Our final model included study site, age, stage at diagnosis, CA-125, comorbidity score, receipt of chemotherapy, BMI, and four separate comorbid conditions: weight loss, depression, hypothyroidism, and liver disease. Of these, only younger age, lower stage, and depression were statistically significantly associated with LTS.
We did not identify any new characteristics associated with HGSOC survival.
Prognosis of ovarian cancer generally remains poor. Large, pooled studies of ovarian cancer are needed to identify characteristics that may improve survival.
Introduction
Despite intense study, relatively little is known about factors associated with long-term survival (LTS) from ovarian cancer (1). Ovarian cancer is rare and survival is poor (47% 5-year survival; ref. 2). These characteristics make it difficult to study in a single institution or cohort. We conducted a retrospective observational study of high-grade serous ovarian cancer (HGSOC) to explore predictors of LTS, using data from five integrated health systems in the Cancer Research Network (CRN, https://crn.cancer.gov; ref. 3).
Materials and Methods
All data for this analysis were derived from the Virtual Data Warehouse (VDW), a common data model that includes standardized, individual-level data extracted from the electronic medical record from the participating sites (4). We identified all incident cases of ovarian cancer diagnosed between 2000 and 2008 at five integrated health systems affiliated with the CRN: Health Partners (Minnesota), and four Kaiser Permanente regions: Colorado, Northern California, Northwest, and Washington state. This study received Institutional Review Board approval and a waiver of informed consent.

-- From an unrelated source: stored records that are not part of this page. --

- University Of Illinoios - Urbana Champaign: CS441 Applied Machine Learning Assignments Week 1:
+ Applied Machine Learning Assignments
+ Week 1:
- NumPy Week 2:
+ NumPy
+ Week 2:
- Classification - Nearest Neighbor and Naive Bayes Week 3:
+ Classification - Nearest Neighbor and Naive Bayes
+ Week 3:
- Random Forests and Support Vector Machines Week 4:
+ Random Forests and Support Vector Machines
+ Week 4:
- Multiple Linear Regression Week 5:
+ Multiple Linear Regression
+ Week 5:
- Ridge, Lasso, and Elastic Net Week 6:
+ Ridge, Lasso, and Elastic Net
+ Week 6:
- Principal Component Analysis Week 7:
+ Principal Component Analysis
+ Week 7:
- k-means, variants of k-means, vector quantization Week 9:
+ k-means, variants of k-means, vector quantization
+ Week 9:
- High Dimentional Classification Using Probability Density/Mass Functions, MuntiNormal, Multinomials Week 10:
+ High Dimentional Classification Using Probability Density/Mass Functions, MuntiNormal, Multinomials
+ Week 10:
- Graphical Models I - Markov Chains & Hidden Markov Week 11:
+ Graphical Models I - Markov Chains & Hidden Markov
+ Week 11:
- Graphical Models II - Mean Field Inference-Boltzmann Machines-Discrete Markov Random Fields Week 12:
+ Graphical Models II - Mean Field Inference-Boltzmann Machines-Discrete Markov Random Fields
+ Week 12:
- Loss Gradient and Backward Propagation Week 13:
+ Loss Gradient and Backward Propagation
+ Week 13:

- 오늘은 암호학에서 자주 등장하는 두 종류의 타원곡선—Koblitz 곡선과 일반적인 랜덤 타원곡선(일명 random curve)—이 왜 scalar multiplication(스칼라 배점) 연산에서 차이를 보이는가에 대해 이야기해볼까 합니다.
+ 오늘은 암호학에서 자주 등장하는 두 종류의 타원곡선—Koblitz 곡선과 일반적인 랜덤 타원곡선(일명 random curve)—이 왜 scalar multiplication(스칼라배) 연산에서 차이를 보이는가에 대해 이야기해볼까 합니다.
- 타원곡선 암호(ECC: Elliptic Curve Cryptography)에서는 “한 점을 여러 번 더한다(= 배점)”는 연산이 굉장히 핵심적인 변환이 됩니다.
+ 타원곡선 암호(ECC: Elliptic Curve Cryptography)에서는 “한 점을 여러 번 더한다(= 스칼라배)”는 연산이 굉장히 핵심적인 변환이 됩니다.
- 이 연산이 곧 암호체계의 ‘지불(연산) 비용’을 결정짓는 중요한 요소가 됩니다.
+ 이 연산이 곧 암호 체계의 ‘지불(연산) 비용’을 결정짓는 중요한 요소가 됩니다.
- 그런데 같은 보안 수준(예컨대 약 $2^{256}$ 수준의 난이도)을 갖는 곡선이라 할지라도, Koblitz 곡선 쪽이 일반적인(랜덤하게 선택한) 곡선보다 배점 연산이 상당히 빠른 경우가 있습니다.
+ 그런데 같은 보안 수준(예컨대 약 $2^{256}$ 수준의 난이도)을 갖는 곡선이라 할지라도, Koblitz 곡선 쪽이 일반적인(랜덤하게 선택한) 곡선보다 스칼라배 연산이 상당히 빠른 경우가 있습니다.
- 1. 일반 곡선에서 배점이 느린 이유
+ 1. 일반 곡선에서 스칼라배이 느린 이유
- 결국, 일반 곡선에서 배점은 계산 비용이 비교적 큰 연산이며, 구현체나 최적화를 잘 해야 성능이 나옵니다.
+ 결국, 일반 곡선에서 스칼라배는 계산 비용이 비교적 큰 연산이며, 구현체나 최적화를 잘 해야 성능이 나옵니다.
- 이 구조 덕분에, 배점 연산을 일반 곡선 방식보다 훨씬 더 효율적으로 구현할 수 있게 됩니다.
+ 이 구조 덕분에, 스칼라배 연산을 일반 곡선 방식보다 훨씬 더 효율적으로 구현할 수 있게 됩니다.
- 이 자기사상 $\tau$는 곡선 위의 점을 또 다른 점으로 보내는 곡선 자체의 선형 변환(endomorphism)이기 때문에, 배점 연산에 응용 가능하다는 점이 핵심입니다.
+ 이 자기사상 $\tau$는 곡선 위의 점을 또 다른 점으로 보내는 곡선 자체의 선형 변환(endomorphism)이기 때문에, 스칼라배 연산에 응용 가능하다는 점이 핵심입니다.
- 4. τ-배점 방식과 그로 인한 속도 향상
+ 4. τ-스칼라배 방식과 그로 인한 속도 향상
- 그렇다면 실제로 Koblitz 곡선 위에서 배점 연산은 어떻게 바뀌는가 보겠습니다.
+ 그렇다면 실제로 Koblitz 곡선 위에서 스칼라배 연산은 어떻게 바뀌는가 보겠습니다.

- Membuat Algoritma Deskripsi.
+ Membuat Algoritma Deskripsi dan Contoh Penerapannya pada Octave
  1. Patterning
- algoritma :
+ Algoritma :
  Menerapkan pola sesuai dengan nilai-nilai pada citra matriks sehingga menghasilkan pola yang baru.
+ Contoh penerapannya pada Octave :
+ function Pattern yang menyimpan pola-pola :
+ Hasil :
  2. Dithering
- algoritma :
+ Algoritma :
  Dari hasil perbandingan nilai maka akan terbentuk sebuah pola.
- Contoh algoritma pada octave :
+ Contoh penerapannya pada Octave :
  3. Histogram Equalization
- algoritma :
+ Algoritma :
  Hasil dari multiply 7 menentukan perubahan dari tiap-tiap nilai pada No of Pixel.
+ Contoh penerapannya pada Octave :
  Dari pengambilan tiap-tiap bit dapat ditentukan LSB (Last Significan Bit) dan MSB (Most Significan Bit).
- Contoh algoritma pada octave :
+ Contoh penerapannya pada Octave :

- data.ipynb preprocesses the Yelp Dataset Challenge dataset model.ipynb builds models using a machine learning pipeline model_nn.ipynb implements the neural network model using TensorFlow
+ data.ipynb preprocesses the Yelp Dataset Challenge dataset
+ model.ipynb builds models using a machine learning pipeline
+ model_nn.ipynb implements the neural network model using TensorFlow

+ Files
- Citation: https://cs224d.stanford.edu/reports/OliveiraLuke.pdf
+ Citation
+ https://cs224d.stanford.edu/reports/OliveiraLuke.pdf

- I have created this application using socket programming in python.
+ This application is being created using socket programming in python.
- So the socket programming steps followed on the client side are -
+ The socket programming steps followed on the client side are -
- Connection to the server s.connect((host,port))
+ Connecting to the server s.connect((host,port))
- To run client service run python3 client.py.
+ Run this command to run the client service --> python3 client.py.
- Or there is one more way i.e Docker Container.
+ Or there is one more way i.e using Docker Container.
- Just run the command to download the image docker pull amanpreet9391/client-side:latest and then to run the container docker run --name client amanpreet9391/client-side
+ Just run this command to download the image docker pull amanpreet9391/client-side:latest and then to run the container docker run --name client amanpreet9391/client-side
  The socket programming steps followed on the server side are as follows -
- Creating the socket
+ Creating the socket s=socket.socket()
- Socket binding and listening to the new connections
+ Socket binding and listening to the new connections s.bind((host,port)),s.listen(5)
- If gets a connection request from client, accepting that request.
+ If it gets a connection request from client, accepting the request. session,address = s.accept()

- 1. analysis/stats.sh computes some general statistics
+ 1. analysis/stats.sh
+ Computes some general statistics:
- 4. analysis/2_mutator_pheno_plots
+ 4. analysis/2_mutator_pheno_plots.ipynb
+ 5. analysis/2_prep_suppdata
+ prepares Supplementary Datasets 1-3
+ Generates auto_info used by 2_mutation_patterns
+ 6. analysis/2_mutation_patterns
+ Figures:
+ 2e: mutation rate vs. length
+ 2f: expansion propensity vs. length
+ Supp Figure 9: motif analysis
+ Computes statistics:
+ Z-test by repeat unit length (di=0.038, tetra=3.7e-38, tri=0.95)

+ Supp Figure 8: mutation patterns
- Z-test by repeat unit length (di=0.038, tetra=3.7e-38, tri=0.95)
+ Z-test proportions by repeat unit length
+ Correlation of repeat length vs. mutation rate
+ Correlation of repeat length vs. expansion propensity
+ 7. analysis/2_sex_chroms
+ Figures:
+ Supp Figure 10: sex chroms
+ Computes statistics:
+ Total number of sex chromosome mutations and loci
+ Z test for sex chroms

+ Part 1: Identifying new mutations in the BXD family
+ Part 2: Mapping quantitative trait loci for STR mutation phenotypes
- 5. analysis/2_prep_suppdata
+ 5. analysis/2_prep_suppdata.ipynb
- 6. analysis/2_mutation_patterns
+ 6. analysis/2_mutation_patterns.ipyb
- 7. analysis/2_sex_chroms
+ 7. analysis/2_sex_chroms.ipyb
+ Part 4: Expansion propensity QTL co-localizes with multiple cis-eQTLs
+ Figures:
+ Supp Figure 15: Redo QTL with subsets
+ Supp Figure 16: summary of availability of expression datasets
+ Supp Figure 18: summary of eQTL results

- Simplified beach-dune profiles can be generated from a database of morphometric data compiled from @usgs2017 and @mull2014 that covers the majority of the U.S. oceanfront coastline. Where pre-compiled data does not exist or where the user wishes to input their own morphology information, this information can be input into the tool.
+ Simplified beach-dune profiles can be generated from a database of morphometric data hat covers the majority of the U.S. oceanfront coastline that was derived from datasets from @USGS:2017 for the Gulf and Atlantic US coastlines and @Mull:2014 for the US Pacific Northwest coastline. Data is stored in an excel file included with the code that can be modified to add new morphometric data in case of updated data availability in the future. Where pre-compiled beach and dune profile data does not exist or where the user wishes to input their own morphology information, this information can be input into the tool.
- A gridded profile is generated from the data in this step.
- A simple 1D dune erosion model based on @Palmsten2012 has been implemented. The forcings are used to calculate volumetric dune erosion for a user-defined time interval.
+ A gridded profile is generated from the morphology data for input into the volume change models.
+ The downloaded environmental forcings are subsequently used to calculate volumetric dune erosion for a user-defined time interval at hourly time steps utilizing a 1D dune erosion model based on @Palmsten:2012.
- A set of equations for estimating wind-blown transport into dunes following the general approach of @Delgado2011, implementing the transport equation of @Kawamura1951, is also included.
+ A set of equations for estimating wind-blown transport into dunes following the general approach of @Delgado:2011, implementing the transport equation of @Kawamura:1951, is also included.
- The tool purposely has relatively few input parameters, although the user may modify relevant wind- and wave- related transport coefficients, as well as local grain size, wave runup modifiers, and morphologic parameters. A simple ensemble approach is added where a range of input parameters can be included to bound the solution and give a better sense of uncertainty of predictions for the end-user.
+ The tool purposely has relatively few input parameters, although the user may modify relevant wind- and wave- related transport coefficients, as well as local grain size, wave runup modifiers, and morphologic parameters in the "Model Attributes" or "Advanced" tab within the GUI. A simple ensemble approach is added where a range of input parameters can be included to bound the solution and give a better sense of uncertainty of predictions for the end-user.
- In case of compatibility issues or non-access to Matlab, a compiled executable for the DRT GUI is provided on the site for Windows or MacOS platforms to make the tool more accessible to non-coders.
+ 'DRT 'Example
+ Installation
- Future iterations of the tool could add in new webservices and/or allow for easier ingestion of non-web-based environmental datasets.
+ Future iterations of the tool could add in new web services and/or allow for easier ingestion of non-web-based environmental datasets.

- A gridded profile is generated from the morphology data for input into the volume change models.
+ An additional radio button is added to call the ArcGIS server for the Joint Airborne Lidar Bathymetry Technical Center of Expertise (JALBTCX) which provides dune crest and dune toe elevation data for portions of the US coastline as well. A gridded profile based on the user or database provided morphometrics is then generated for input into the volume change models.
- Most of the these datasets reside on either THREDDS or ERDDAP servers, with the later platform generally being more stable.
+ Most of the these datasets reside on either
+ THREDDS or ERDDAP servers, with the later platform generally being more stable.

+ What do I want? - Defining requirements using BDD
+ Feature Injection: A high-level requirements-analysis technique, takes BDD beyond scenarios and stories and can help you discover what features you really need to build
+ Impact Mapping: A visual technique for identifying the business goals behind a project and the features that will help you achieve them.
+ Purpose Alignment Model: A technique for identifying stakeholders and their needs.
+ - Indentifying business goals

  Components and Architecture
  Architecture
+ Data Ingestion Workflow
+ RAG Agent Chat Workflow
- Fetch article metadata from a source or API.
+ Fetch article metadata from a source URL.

We limited this analysis to cases of incident high-grade (grade 3 or 4) serous (morphology codes between 8440 and 8490) ovarian cancer, stages I–IV. We defined LTS as survival ≥7 years and used the VDW to follow patients through December 31, 2015 for death, disenrollment, or end of follow-up. Cases were included if they were age 18 years or older at diagnosis and enrolled continuously with a drug coverage in their health care plan for at least 1 year prior to diagnosis. Cases were excluded if they were known to be alive but disenrolled before 7 years of follow-up.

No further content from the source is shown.